Problem to work on: What is needed is an exact reproduction of the lines from the one that contains "position:absolute; left:78px; top:90px;" through the end of the data, both included and nothing else, with pictures omitted.

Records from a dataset
╔══

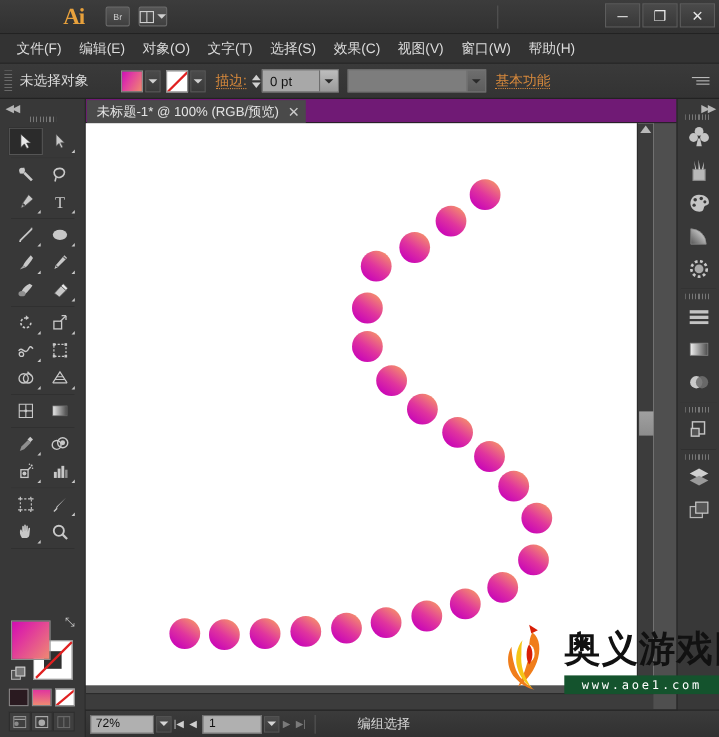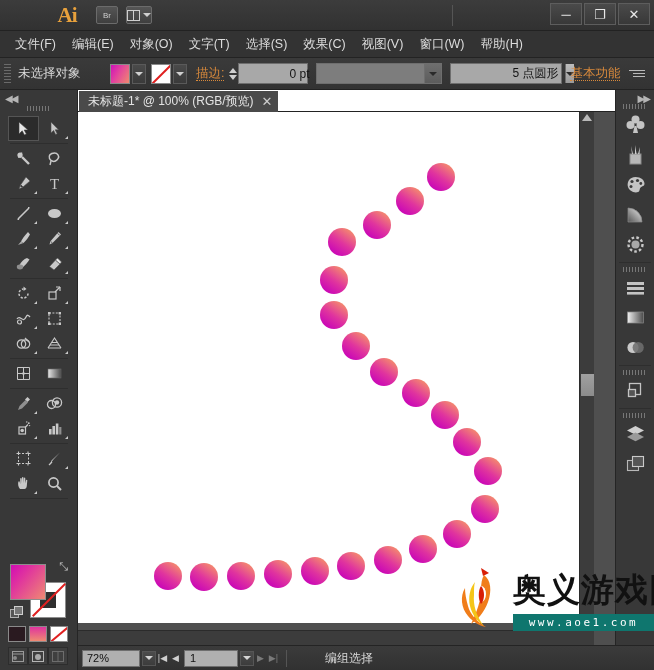--- a/index.html
+++ b/index.html
@@ -89,7 +89,7 @@
     height:21px; background:#a8a8a8; border:1px solid #6e6e6e;
     display:flex; align-items:center; color:#141414; font-size:12px;
   }
-  .combo .val { padding:0 6px; white-space:nowrap;margin-left:44px; }
+  .combo .val { padding:0 6px; white-space:nowrap; }
   .combo .cbtn {
     width:17px; height:19px; margin-left:auto;
     background:linear-gradient(#bdbdbd,#9a9a9a); border-left:1px solid #6e6e6e;

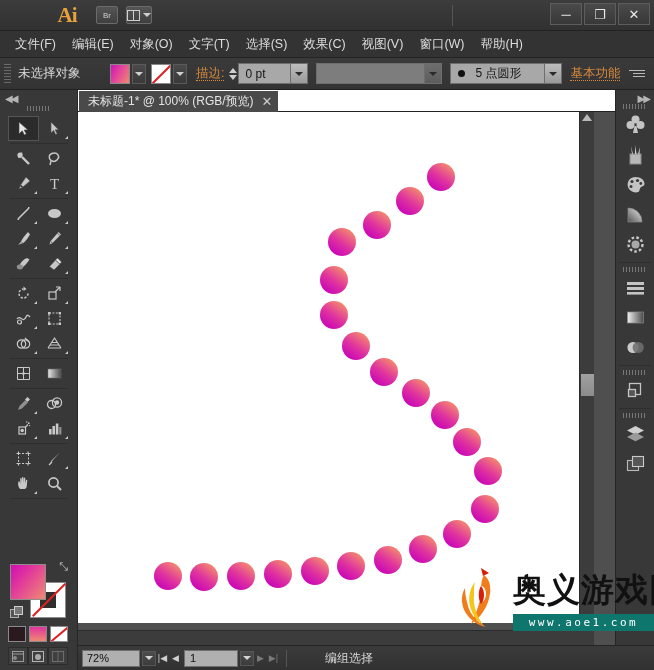--- a/index.html
+++ b/index.html
@@ -312,13 +312,6 @@
       </span>
   </div>
 
-  <div class="combo" id="profile-combo">
-    <span class="dot"></span>
-    <span class="val">5 点圆形</span>
-    <span class="cbtn">
-        <span class="caret-d"></span>
-      </span>
-  </div>
 
   <span class="lbl-orange" id="opacity-lbl">基本功能</span>
 

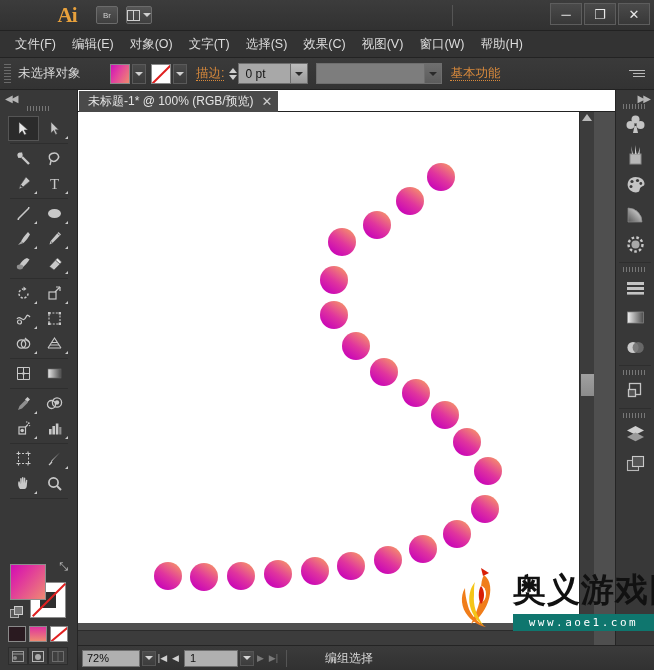--- a/index.html
+++ b/index.html
@@ -108,7 +108,7 @@
   
   #tabstrip {
     position:absolute; left:78px; top:90px; width:576px; height:22px;
-    background:#ffffff; border-bottom:1px solid #222;
+    background:#701a75; border-bottom:1px solid #222;
   }
   #doctab {
     position:absolute; left:1px; top:1px; height:21px;

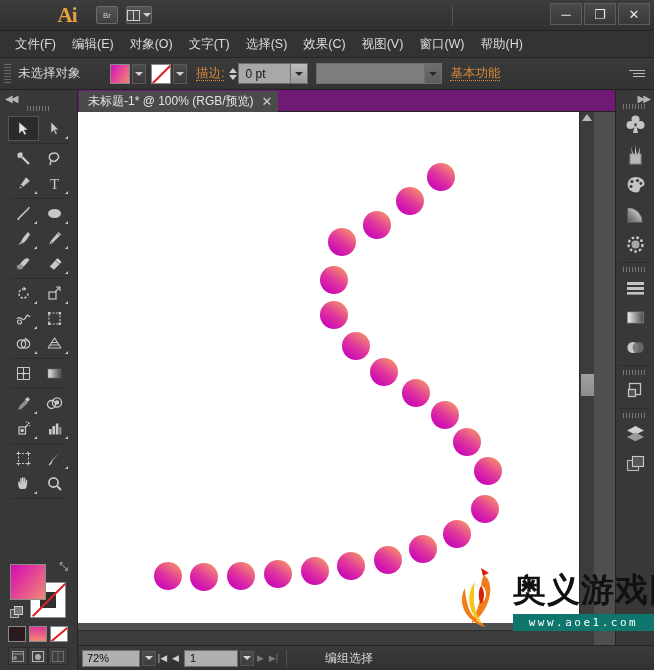--- a/index.html
+++ b/index.html
@@ -234,7 +234,7 @@
   }
   #wm-url {
     position:absolute; left:58px; top:52px; width:141px; height:17px;
-    background:#0f766e; color:#fff; font-size:11px; letter-spacing:2.5px;
+    background:#14532d; color:#fff; font-size:11px; letter-spacing:2.5px;
     display:flex; align-items:center; justify-content:center;
     font-family:"DejaVu Sans Mono", monospace;
   }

╚══

Task output:
     position:absolute; left:78px; top:90px; width:576px; height:22px;
-    background:#ffffff; border-bottom:1px solid #222;
+    background:#701a75; border-bottom:1px solid #222;
   }
   #doctab {
     position:absolute; left:1px; top:1px; height:21px;

--- a/index.html
+++ b/index.html
@@ -234,7 +234,7 @@
   }
   #wm-url {
     position:absolute; left:58px; top:52px; width:141px; height:17px;
-    background:#0f766e; color:#fff; font-size:11px; letter-spacing:2.5px;
+    background:#14532d; color:#fff; font-size:11px; letter-spacing:2.5px;
     display:flex; align-items:center; justify-content:center;
     font-family:"DejaVu Sans Mono", monospace;
   }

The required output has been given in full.